Baiklah, aku benar-benar pengecut. Kutukan itu benar-benar mencelakakanku. Aku justru melindungi Flora dan malah menggali lubang untukku sendiri.
Andreas menyipit curiga. Dia tiba-tiba berdiri lalu berjalan ke arahku.
"Jangan bohong, Maria! Tadi kamu jelas-jelas ngomong kalo kamu dipaksa sama orang lain. Ngaku atau aku akan—"
Andreas sudah berdiri di sampingku. Wajahnya memerah karena marah. Lalu dengan sekali sentakan, dia menarik lenganku, membuatku berdiri sejajar dengannya dan menendang kursi makan yang baru saja kududuki.
Mataku membelalak dan tubuhku kaku. Apa yang akan dia lakukan?!
Dia menyudutkanku hingga membuatku terhuyung menabrak pinggiran meja makan. Lalu dia mengurungku dengan tubuhnya.
Ya Tuhan, tubuh kami bahkan tidak berjarak sama sekali!
"Ngapain kamu?! Minggir! Minggir!" jeritku panik dan berusaha meronta. Andreas dengan sigap menangkap kedua tanganku dan menahannya di depan tubuh kami.
Aku semakin panik dan ketakutan. Ya Tuhan, aku berharap seseorang menggantikan posisiku saat ini juga!
"Kalo gitu jawab yang jujur. Siapa yang nyuruh kamu dan untuk apa?" desinya tajam. Napas Andreas terasa hangat di wajahku.
"Nggak ada! Aku salah ngomong!"
"Jangan bohong!"
"Aku nggak bohong!"
Air mata mulai membanjiri wajahku.
"Jawab!"
"Nggak!"
Tiba-tiba saja dia mencengkram rambut panjangku, menjambaknya sedikit kasar hingga membuatku menengadah lalu menubrukkan bibirnya ke bibirku.
Aku terkesiap, mataku terbelalak ngeri. Sesaat aku tidak tahu harus bagaimana, tetapi kemudian aku mulai berontak. Aku berusaha mendorong tubuhnya menjauhiku, yang malah semakin membuatnya mempererat cengkramannya di rambutku. Sakit tau!

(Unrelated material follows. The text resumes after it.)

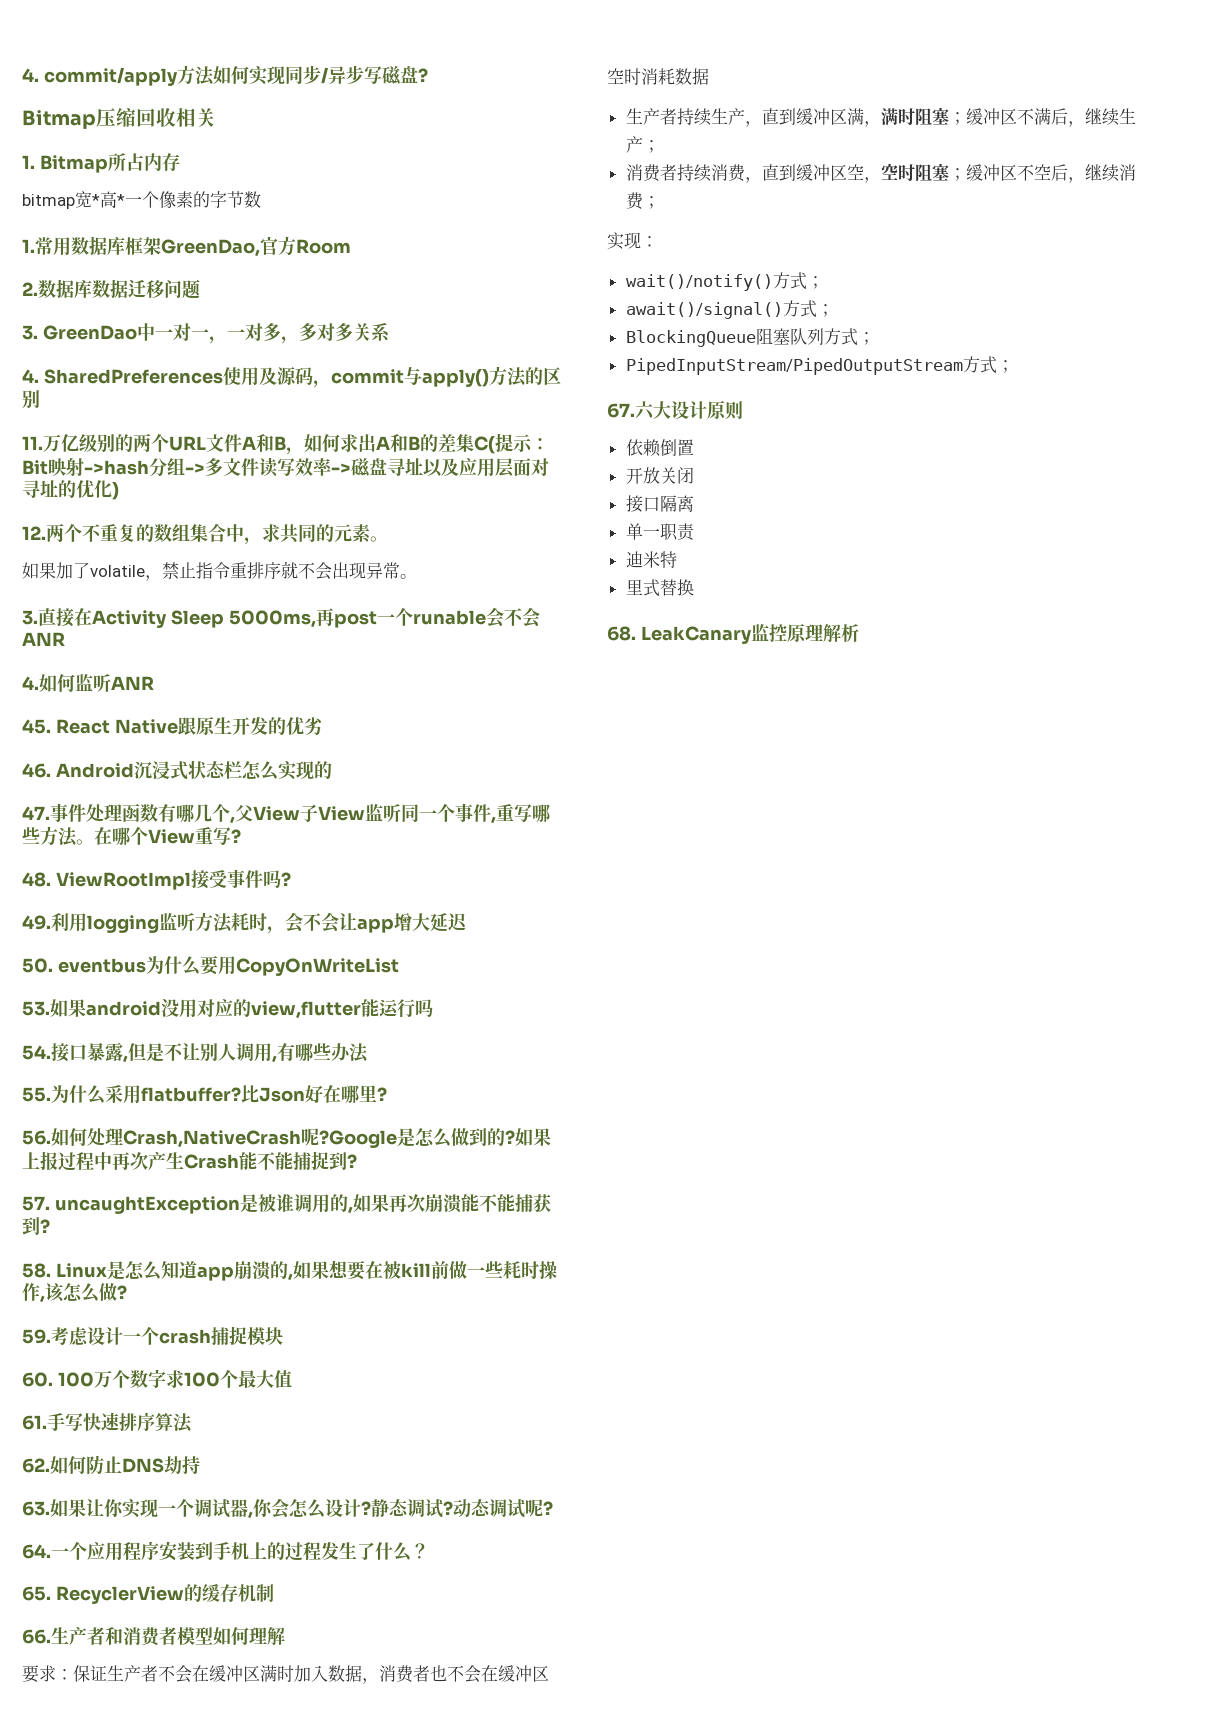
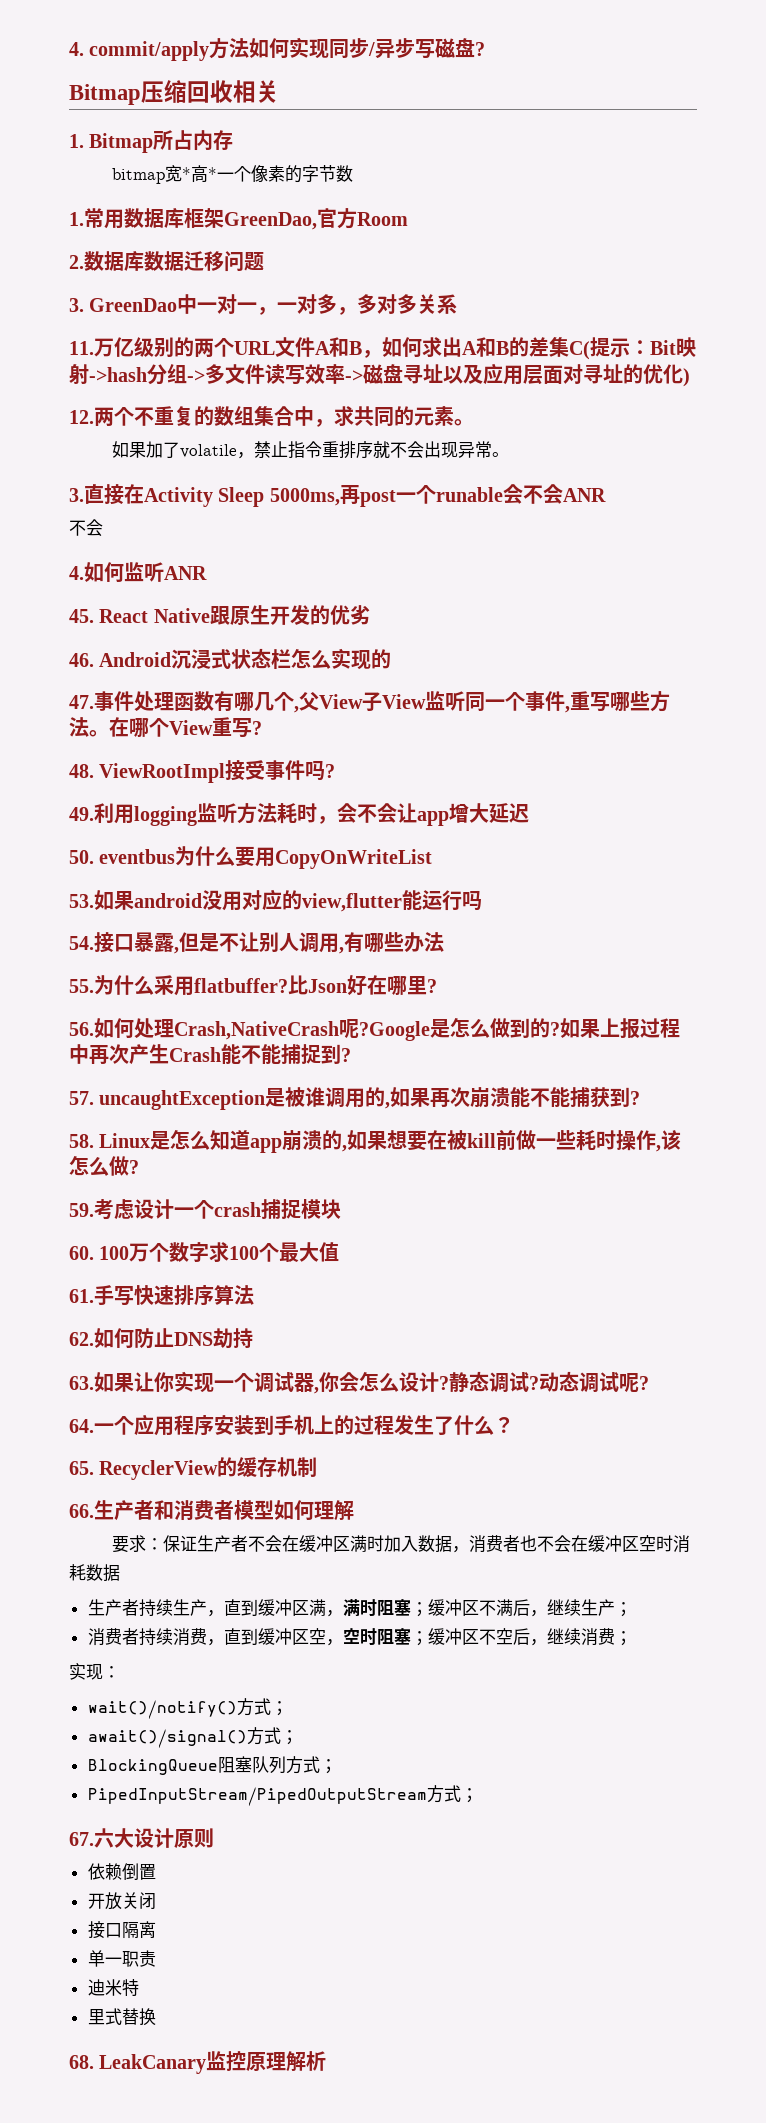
[22,366,561,388] [22,390,40,409] // 4. SharedPreferences使用及源码，commit与apply()方法的区别 -> (458, 304) none
(65, 639) none -> [69,519,103,536] // 不会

Ingin rasanya aku menjerit, tetapi apa dayaku dengan bibir yang dibekap paksa begini? Oh, Tuhan ... aku mohon, kirimkan seseorang untuk menyelamatkanku ....
"Andreas! Kamu apain anak gadis orang?!"
Suara teriakan perempuan membuat Andreas tersentak lalu dia melepaskanku dengan tiba-tiba. Wajahnya berubah panik dan pucat.
"Kak Tere?" bisiknya dengan wajah yang semakin pias seperti melihat hantu.
"Iya, ini kakak kamu! Sekarang jelasin sama Kakak, apa-apaan itu tadi barusan. Kamu mau perkosa anak orang, hah?!"
Andreas terlihat salah tingkah. Aku masih menangis, benar-benar syok atas apa yang terjadi tadi. Bukankah dia gay? Dan apa dia benar-benar berniat memperkosaku? Padahal 'kan dia tahu aku sedang haid? Astagaaa ....
Aku bergidik memikirkan nasibku jika saja perempuan yang ternyata kakaknya Andreas ini tidak datang di saat yang tepat. Aku tidak menyangka Andreas ternyata biseksual. Dan satu hal yang tak termaafkan, dia telah merampas ciuman pertamaku, dengan brutal!
"Nggak gitu, Kak. Aku—"
"Apa?! Mau bela diri? Kakak lihat sendiri kamu maksa nyium dia. Kakak nggak nyangka kamu sekarang sebejat ini, Dek. Apa segitu parahnya kamu sekarang gara-gara Ziezie?! Papa pasti langsung mati berdiri kalo lihat tingkah kamu tadi!"
"Kak!"
Andreas langsung terkulai lemas begitu mendengar kata-kata kakaknya. Sementara aku masih menangis dalam diam. Aku benar-benar kalut saat ini, ingin segera pergi saja.
Perlahan aku menjauh dari kedua kakak adik ini. Aku mengambil tasku di dapur dan berjalan tergesa melewati mereka berdua menuju ruang tamu.
"Maria, tunggu!" Andreas berteriak. Kurasakan dia berjalan menyusul di belakangku.
"Andreas Calvin Malik! Ke sini dulu kamu!" Suara kakaknya terdengar berang.
Kupercepat langkahku dan membuka pintu lalu menutupnya dengan keras.